**Problem requirements**. Repeat the listing below in full, exactly.

**Records to process**.
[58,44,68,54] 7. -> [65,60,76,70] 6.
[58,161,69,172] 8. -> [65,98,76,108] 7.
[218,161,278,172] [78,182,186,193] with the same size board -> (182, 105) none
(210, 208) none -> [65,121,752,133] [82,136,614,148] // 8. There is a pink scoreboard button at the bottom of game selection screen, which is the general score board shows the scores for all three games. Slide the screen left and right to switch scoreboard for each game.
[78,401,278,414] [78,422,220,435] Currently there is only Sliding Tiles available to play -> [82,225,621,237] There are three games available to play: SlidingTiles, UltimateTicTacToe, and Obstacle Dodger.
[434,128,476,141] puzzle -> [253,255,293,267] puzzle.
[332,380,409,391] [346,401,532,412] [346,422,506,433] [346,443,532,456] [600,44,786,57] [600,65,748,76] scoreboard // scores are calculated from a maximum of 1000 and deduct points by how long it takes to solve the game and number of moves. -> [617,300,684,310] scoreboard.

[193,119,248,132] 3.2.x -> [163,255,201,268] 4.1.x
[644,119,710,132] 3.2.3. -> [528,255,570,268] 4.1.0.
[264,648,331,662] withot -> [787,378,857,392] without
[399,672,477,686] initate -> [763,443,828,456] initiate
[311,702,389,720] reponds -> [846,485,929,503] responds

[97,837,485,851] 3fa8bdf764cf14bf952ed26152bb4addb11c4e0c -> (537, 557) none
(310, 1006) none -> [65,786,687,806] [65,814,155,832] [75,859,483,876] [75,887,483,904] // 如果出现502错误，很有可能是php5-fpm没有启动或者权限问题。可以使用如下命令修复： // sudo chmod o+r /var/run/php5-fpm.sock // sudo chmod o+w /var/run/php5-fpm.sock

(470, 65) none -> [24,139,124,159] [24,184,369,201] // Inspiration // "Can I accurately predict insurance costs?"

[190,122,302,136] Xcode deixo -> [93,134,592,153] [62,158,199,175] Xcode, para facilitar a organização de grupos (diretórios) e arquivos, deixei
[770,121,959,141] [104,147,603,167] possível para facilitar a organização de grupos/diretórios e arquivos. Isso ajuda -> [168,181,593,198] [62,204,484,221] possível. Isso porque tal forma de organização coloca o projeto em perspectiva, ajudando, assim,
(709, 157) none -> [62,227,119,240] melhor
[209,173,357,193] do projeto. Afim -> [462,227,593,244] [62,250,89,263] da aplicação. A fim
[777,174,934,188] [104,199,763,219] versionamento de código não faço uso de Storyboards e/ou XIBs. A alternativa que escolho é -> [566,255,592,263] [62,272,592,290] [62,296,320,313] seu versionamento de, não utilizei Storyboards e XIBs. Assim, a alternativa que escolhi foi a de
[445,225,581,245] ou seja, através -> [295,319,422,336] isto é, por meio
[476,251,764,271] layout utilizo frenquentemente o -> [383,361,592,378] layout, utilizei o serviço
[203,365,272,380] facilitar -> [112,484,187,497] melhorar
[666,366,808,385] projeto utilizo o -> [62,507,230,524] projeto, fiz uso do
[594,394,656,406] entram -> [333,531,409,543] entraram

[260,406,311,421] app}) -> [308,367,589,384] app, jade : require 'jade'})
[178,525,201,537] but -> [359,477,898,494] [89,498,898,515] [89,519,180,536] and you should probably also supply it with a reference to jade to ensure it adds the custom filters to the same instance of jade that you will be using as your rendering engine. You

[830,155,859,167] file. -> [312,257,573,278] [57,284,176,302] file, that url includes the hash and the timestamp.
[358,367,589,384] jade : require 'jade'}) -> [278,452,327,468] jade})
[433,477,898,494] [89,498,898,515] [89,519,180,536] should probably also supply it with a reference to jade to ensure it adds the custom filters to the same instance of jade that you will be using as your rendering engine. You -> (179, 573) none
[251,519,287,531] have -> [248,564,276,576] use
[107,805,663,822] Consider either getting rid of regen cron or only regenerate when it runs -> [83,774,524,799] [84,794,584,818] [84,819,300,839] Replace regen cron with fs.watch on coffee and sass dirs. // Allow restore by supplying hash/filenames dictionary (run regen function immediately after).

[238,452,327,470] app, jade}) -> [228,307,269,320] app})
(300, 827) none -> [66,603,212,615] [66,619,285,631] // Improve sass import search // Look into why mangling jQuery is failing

**Response to the exercise**.
[58,44,68,54] 7. -> [65,60,76,70] 6.
[58,161,69,172] 8. -> [65,98,76,108] 7.
[218,161,278,172] [78,182,186,193] with the same size board -> (182, 105) none
(210, 208) none -> [65,121,752,133] [82,136,614,148] // 8. There is a pink scoreboard button at the bottom of game selection screen, which is the general score board shows the scores for all three games. Slide the screen left and right to switch scoreboard for each game.
[78,401,278,414] [78,422,220,435] Currently there is only Sliding Tiles available to play -> [82,225,621,237] There are three games available to play: SlidingTiles, UltimateTicTacToe, and Obstacle Dodger.
[434,128,476,141] puzzle -> [253,255,293,267] puzzle.
[332,380,409,391] [346,401,532,412] [346,422,506,433] [346,443,532,456] [600,44,786,57] [600,65,748,76] scoreboard // scores are calculated from a maximum of 1000 and deduct points by how long it takes to solve the game and number of moves. -> [617,300,684,310] scoreboard.

[193,119,248,132] 3.2.x -> [163,255,201,268] 4.1.x
[644,119,710,132] 3.2.3. -> [528,255,570,268] 4.1.0.
[264,648,331,662] withot -> [787,378,857,392] without
[399,672,477,686] initate -> [763,443,828,456] initiate
[311,702,389,720] reponds -> [846,485,929,503] responds

[97,837,485,851] 3fa8bdf764cf14bf952ed26152bb4addb11c4e0c -> (537, 557) none
(310, 1006) none -> [65,786,687,806] [65,814,155,832] [75,859,483,876] [75,887,483,904] // 如果出现502错误，很有可能是php5-fpm没有启动或者权限问题。可以使用如下命令修复： // sudo chmod o+r /var/run/php5-fpm.sock // sudo chmod o+w /var/run/php5-fpm.sock

(470, 65) none -> [24,139,124,159] [24,184,369,201] // Inspiration // "Can I accurately predict insurance costs?"

[190,122,302,136] Xcode deixo -> [93,134,592,153] [62,158,199,175] Xcode, para facilitar a organização de grupos (diretórios) e arquivos, deixei
[770,121,959,141] [104,147,603,167] possível para facilitar a organização de grupos/diretórios e arquivos. Isso ajuda -> [168,181,593,198] [62,204,484,221] possível. Isso porque tal forma de organização coloca o projeto em perspectiva, ajudando, assim,
(709, 157) none -> [62,227,119,240] melhor
[209,173,357,193] do projeto. Afim -> [462,227,593,244] [62,250,89,263] da aplicação. A fim
[777,174,934,188] [104,199,763,219] versionamento de código não faço uso de Storyboards e/ou XIBs. A alternativa que escolho é -> [566,255,592,263] [62,272,592,290] [62,296,320,313] seu versionamento de, não utilizei Storyboards e XIBs. Assim, a alternativa que escolhi foi a de
[445,225,581,245] ou seja, através -> [295,319,422,336] isto é, por meio
[476,251,764,271] layout utilizo frenquentemente o -> [383,361,592,378] layout, utilizei o serviço
[203,365,272,380] facilitar -> [112,484,187,497] melhorar
[666,366,808,385] projeto utilizo o -> [62,507,230,524] projeto, fiz uso do
[594,394,656,406] entram -> [333,531,409,543] entraram

[260,406,311,421] app}) -> [308,367,589,384] app, jade : require 'jade'})
[178,525,201,537] but -> [359,477,898,494] [89,498,898,515] [89,519,180,536] and you should probably also supply it with a reference to jade to ensure it adds the custom filters to the same instance of jade that you will be using as your rendering engine. You

[830,155,859,167] file. -> [312,257,573,278] [57,284,176,302] file, that url includes the hash and the timestamp.
[358,367,589,384] jade : require 'jade'}) -> [278,452,327,468] jade})
[433,477,898,494] [89,498,898,515] [89,519,180,536] should probably also supply it with a reference to jade to ensure it adds the custom filters to the same instance of jade that you will be using as your rendering engine. You -> (179, 573) none
[251,519,287,531] have -> [248,564,276,576] use
[107,805,663,822] Consider either getting rid of regen cron or only regenerate when it runs -> [83,774,524,799] [84,794,584,818] [84,819,300,839] Replace regen cron with fs.watch on coffee and sass dirs. // Allow restore by supplying hash/filenames dictionary (run regen function immediately after).

[238,452,327,470] app, jade}) -> [228,307,269,320] app})
(300, 827) none -> [66,603,212,615] [66,619,285,631] // Improve sass import search // Look into why mangling jQuery is failing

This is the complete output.